Je viens de terminer la lecture du dernier livre d’Alain Badiou, écrivain et philosophe, professeur de philosophie à l’Ecole Normale Supérieure, De quoi Sarkozy est-il le nom ?
Je dois dire que les propos tenus par M. Badiou, rédigés dans un style clair et relativement accessible, m’ont beaucoup intéressé… En particulier le chapitre sur le courage.
Qu’est-ce que le courage ? demande Badiou. Vaste question à laquelle il propose une réponse qui m’apparaît comme remarquable : « D’abord, je vais lui conserver son statut de vertu. […] Je définis le courage comme la vertu qui se manifeste par l’endurance dans l’impossible. Il ne s’agit pas seulement de rencontrer l’impossible, de l’expérimenter. Car nous n’avons encore là que l’héroïsme, un moment d’héroïsme. Or, l’héroïsme est plus facile que le courage, au bout du compte. L’héroïsme, c’est quand on fait face à l’impossible. […] Le courage est distinct de l’héroïsme parce qu’il est une vertu, et non un moment ou une posture. Il est une vertu qui se construit. […] Le courage est la vertu d’endurance dans l’impossible. Le courage n’est pas le point, mais la tenue du point. Ce qui demande du courage est de se tenir dans une durée différente de la durée imposée par la loi du monde. La matière première du courage, c’est le temps. […] Le courage n’est jamais de recommencer comme avant. […] Le courage oriente localement dans la désorientation globale. »
Selon Badiou, faire preuve de courage c’est ne pas se décourager. Lui-même le fait remarquer, cela peut paraître un peu bêta que d’écrire cela ainsi, mais c’est souvent de la simplicité que jaillissent les grandes vérités.
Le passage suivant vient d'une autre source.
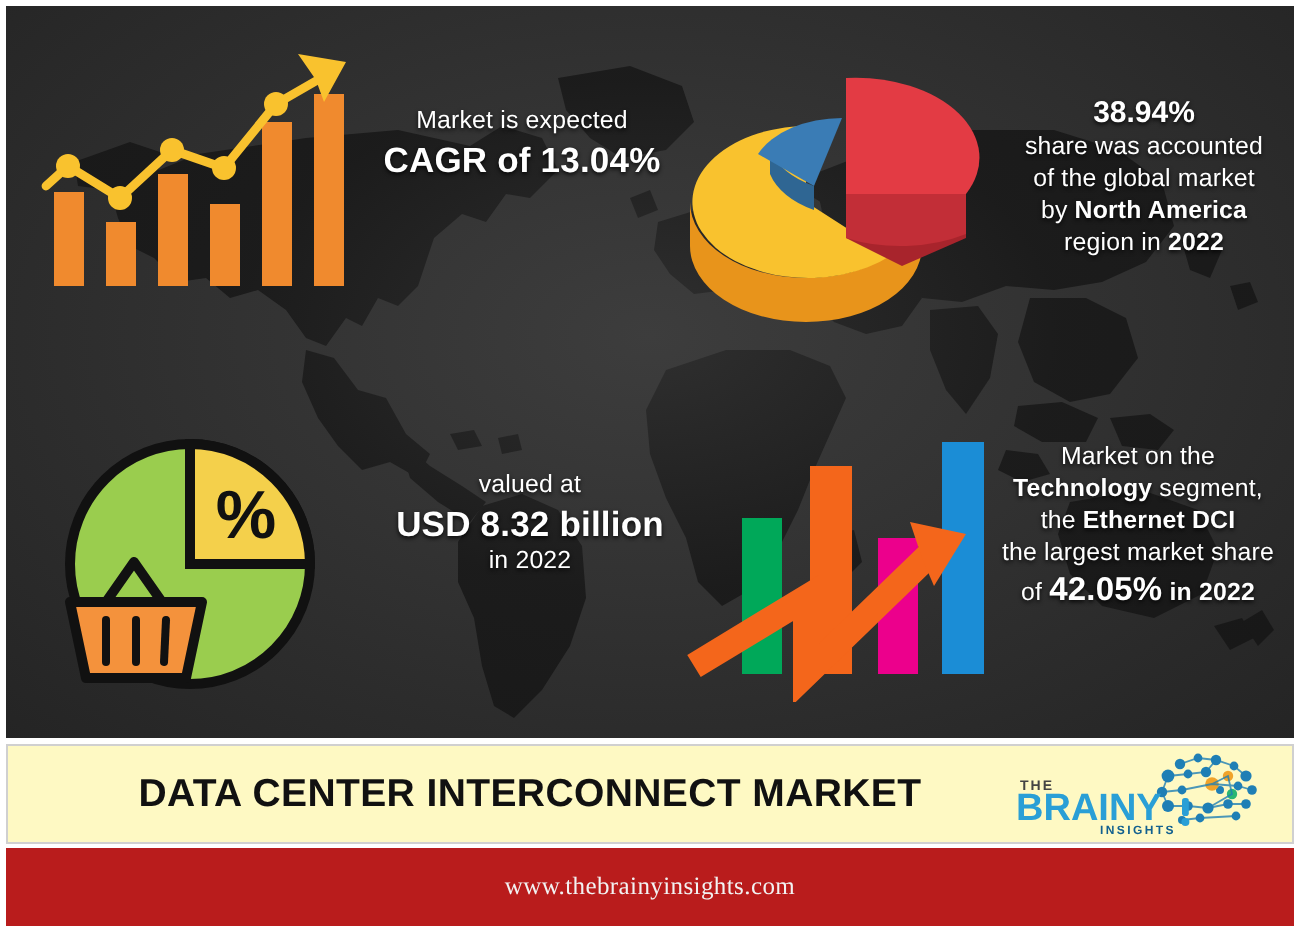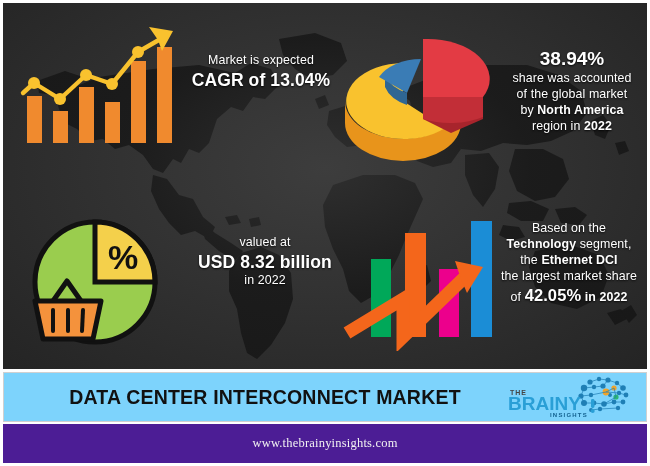--- a/index.html
+++ b/index.html
@@ -30,7 +30,7 @@
     font-size:12.4px;font-weight:400;letter-spacing:.1px;
     text-shadow:0 1px 2px rgba(0,0,0,.85);
   }
-  .txt .big{font-size:19px;font-weight:bold;display:block;letter-spacing:0px;}
+  .txt .big{font-size:15px;font-weight:bold;display:block;letter-spacing:0px;}
   .txt .bigger{font-size:17.5px;font-weight:bold;display:block;}
   .txt b{font-weight:bold;}
   .txt .line{display:block;}

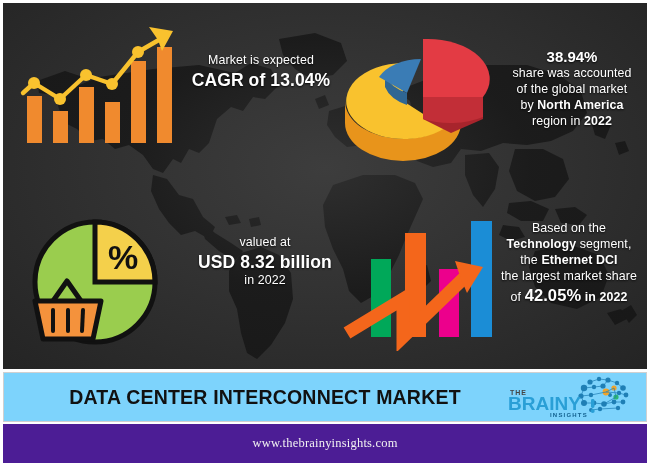--- a/index.html
+++ b/index.html
@@ -210,7 +210,7 @@
     </div>
 
     <div class="quad txt" style="left:484px;top:218px;width:164px;">
-      <span class="line">Based on the</span>
+      <span class="line">Market on the</span>
       <span class="line"><b>Technology</b><span> segment,</span></span>
       <span class="line"><span>the </span><b>Ethernet DCI</b></span>
       <span class="line">the largest market share</span>

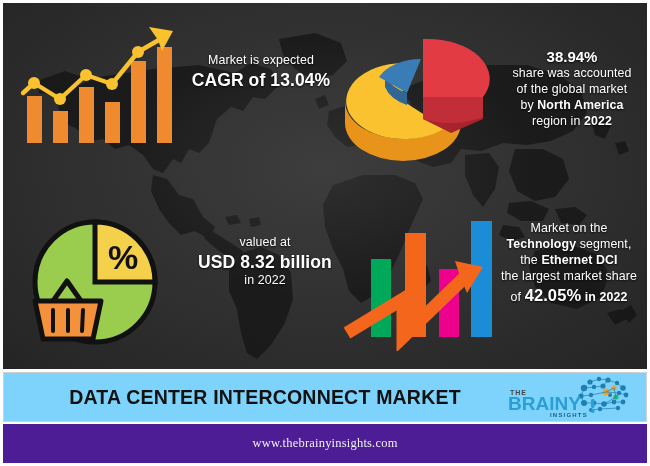--- a/index.html
+++ b/index.html
@@ -38,7 +38,7 @@
   
   .titlebar{
     position:absolute;left:3px;top:372px;width:644px;height:50px;
-    background:#7dd3fc;border:1px solid #d0d0d0;box-sizing:border-box;
+    background:#fef9c3;border:1px solid #d0d0d0;box-sizing:border-box;
     display:flex;align-items:center;
   }
   .titlebar .maintitle{

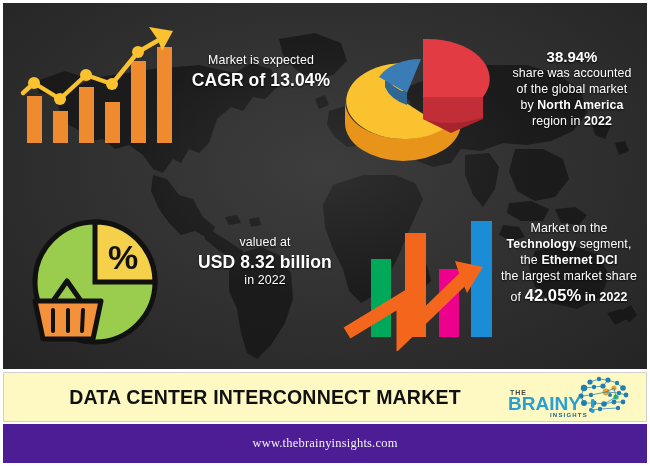--- a/index.html
+++ b/index.html
@@ -50,7 +50,7 @@
   .logo svg{display:block;}
   .urlbar{
     position:absolute;left:3px;top:424px;width:644px;height:39px;
-    background:#4c1d95;display:flex;align-items:center;justify-content:center;
+    background:#b91c1c;display:flex;align-items:center;justify-content:center;
   }
   .urlbar span{
     color:#f2f2f2;font-size:12.5px;font-family:"Liberation Serif", serif;letter-spacing:.2px;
Aujourd’hui, beaucoup d’entre nous, entre autres sous les assauts répétés et agressifs de Nicolas Sarkozy et de la politique qu’il mène avec les représentants de son parti, sont désorientés. « Au comble de la capitulation et de la servitude consentie, on (Nicolas Sarkozy) parle de redressement moral et d’avenir régénéré. Pour trouver plus désorientant, il faut se lever de bonne heure. » écrit le philosophe à la page 106 de son ouvrage.
De plus, il résume à la perfection toute l’horreur contenue dans les propos du candidat à la Présidence de la République, propos que ce dernier, aujourd’hui Président, ne cesse de décliner à toutes les sauces, aussi écoeurantes les unes que les autres : « Rupture, profondes réformes, mouvement aussi incessant que celui des moustiques : Sarkozy annonce qu’il va surmonter la crise morale de la France, il va la remettre au travail. C’est quand même formidable de dire aux gens, dans l’état où ils sont, et du haut du costume trois-pièces du Maire de Neuilly (NDLA, CB : aujourd’hui Président de la République) : « Je vais vous remettre au travail, moi ! ». On dirait une bourgeoise du XIXème siècle s’adressant à sa bonne. »
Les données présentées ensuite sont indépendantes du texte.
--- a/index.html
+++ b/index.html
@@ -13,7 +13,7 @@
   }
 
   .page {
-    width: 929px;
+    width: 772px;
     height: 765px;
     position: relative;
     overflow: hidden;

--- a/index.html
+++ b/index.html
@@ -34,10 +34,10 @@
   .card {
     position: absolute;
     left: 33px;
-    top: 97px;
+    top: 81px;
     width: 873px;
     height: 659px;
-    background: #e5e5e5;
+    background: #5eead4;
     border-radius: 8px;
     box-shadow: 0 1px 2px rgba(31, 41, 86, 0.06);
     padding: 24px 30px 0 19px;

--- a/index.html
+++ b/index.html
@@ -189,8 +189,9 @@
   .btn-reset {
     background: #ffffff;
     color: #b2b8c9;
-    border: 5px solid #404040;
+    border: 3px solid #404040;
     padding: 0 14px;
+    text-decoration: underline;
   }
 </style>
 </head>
Face à cela, il est clair que nous devons, tous autant que nous sommes, faire preuve de courage ; nous devons tenir un point, choisi par nous, et garder le regard pointé sur lui, quoiqu’il advienne. Badiou a raison lorsqu’il écrit que « le courage oriente localement dans la désorientation globale » et cela me fait penser à la phrase de Gandhi que j’avais mise en exergue de l’un des derniers numéros de l’Accent Catalan : « Soyez le changement que vous voulez voir dans le monde »…
Etre courageux ne demande aucune disposition physique particulière ; cela demande, même si ce n’est pas aisé, de la concentration, de la confiance et de la continuité.